* PROMPT: Please repeat the line that contains "delivery date: 2015-05-16 -> 2015-05-22" and every line after it, exactly, through the end of the records.

* PROVIDED DATA:

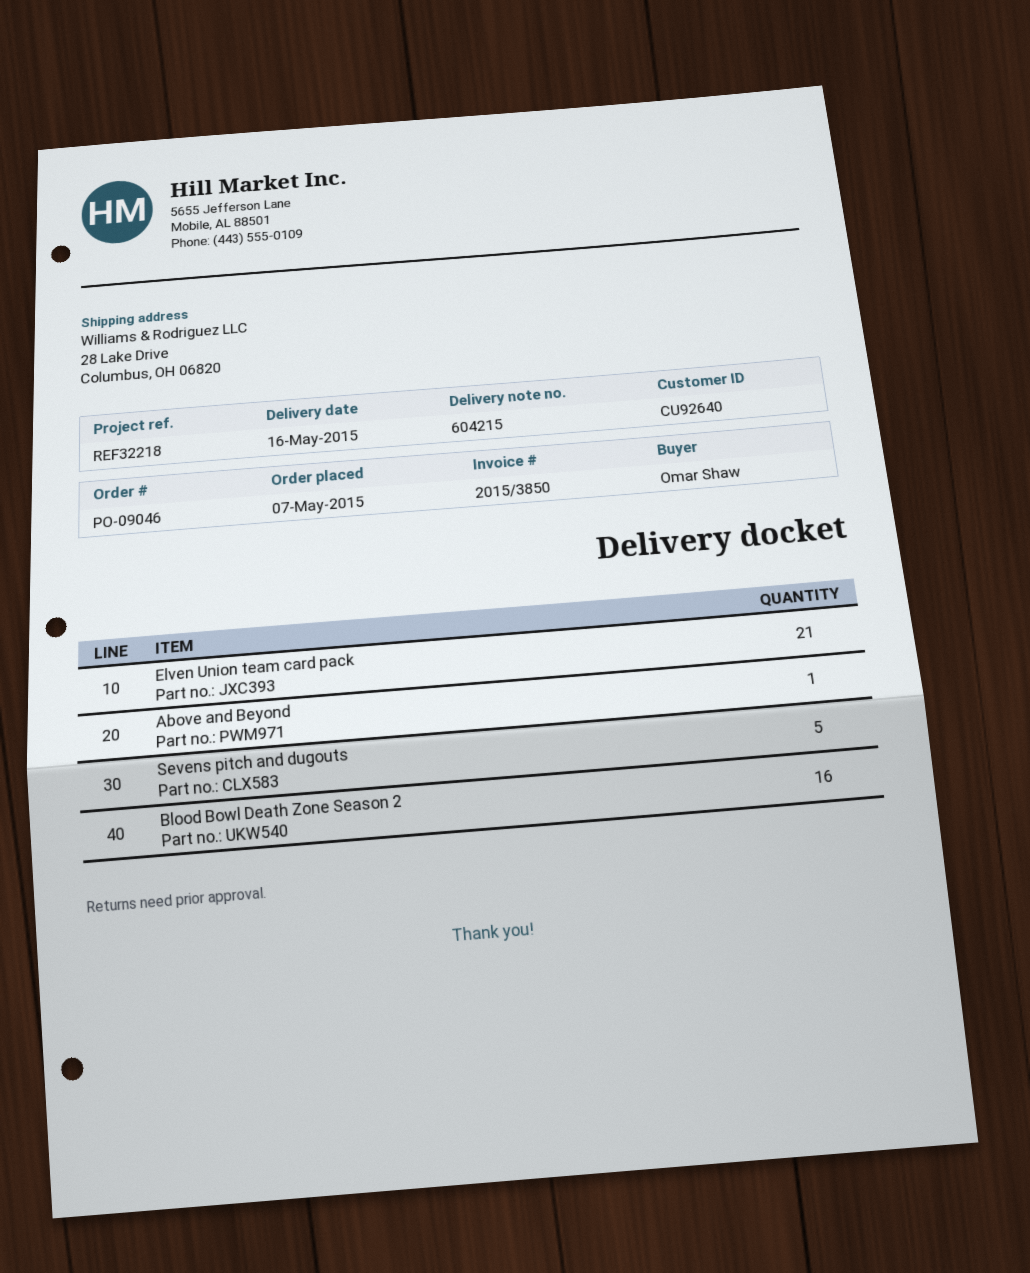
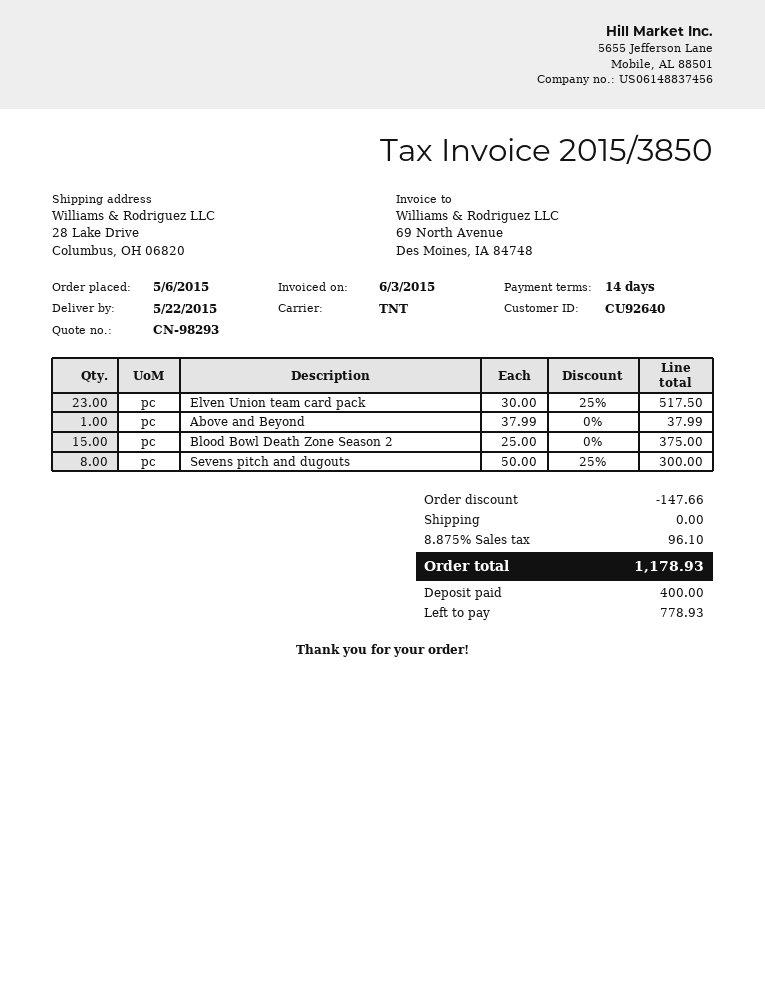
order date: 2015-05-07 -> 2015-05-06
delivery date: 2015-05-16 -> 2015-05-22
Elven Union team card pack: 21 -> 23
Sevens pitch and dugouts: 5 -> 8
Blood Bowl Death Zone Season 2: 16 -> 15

* OUTPUT OF THE TASK:
delivery date: 2015-05-16 -> 2015-05-22
Elven Union team card pack: 21 -> 23
Sevens pitch and dugouts: 5 -> 8
Blood Bowl Death Zone Season 2: 16 -> 15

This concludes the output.